Orange County eyes direct funds as it advances larger PE program

  • County pension lifted target allocation to 8 pct in January
  • Investing in direct funds to cut fees for $14.5 bln pension
  • Orange County PE program valued at $719 mln

Orange County Employees’ Retirement System plans to invest in more direct private equity funds, rather than through fund-of-fund vehicles, according to an investment presentation obtained by Buyouts.

For the past decade, Orange County’s $14.5 billion system relied largely on funds-of-funds to build out its PE program, a report by Meketa Investment Group says. Meketa’s presentation projected $450 million to $550 million in new PE commitments for Orange County this year.

The shift to investing in direct funds was driven partly by a new asset allocation that will increase the size of the California pension’s PE program over time. OCERS raised its target allocation to PE to 8 percent from 6 percent in January.

The retirement system held 5.36 percent of its assets in private equity as of July 31.

“A fund-of-fund approach would require larger commitments and take a longer time to reach the allocation target,” Meketa wrote.

Committing directly to PE fund managers could also reduce the costs of Orange County’s PE program.

Fund-of-funds managers typically charge OCERS an annual management fee of 0.4 percent to 0.9 percent of the size of each commitment, according to Meketa. That’s in addition to the management fee and carried interest charged by the general partners of underlying vehicles held through each fund-of-funds.

Directly investing in new funds shaves a layer of fees off the system’s costs, saving OCERS as much as a full percentage point in fees on each new commitment, a retirement system memo says.

Total fees

OCERS’s PE managers collected around $20.2 million in management fees in 2016, a report presented at the system’s investment committee meeting last week shows. Its GPs collected around $19.8 million as carried interest.

The report marks the first time Orange County included expenses outside the realm of management fees and carried-interest payments, according to the report.

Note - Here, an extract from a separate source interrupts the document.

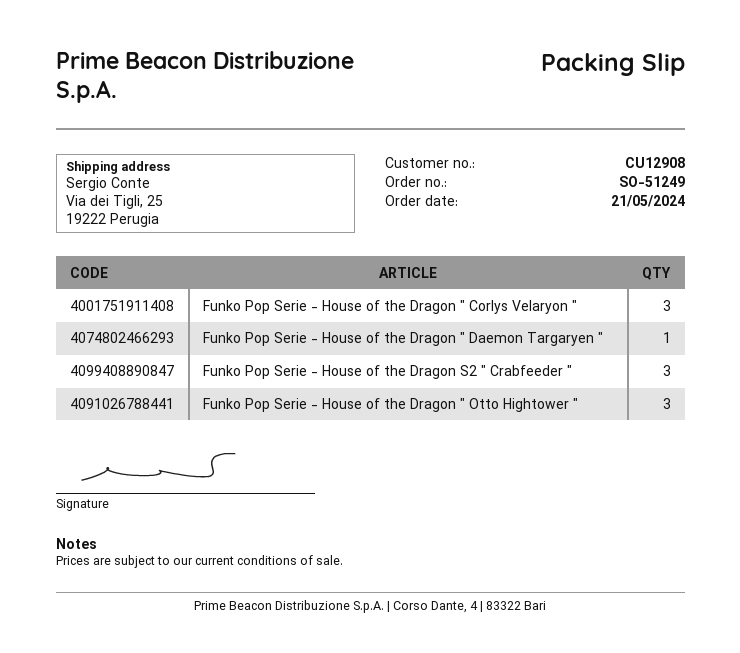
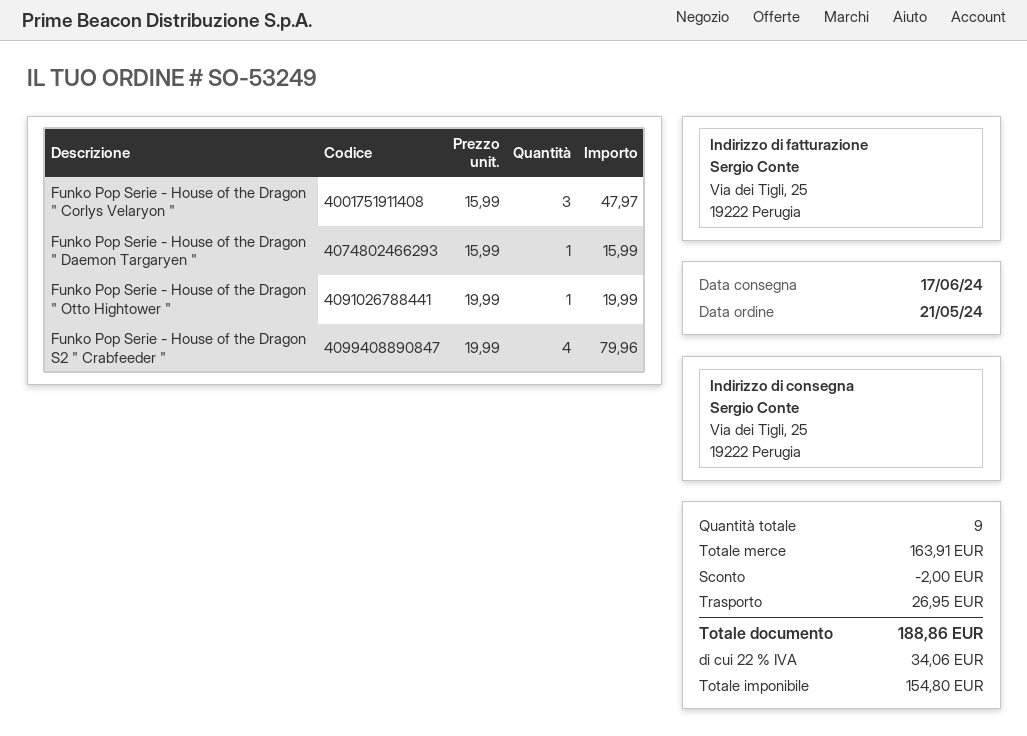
order number: SO-51249 -> SO-53249
Funko Pop Serie - House of the Dragon S2 " Crabfeeder ": 3 -> 4
Funko Pop Serie - House of the Dragon " Otto Hightower ": 3 -> 1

In addition to the management fee, firms often bill their fund investors for legal or auditing services, as well as amounts for subscription facilities, administrative fees, placement fees and various other expenses. Those “other expenses” totaled more than $2.4 million within Orange County’s PE program last year, according to the report.

All told, the costs of Orange County’s private equity program represented around $42.4 million, an amount representing roughly 5.9 percent of the $719 million PE program’s market value, as of Dec. 31.

Orange County’s PE program was netting a 12.8 percent internal rate of return and 1.5x multiple since inception.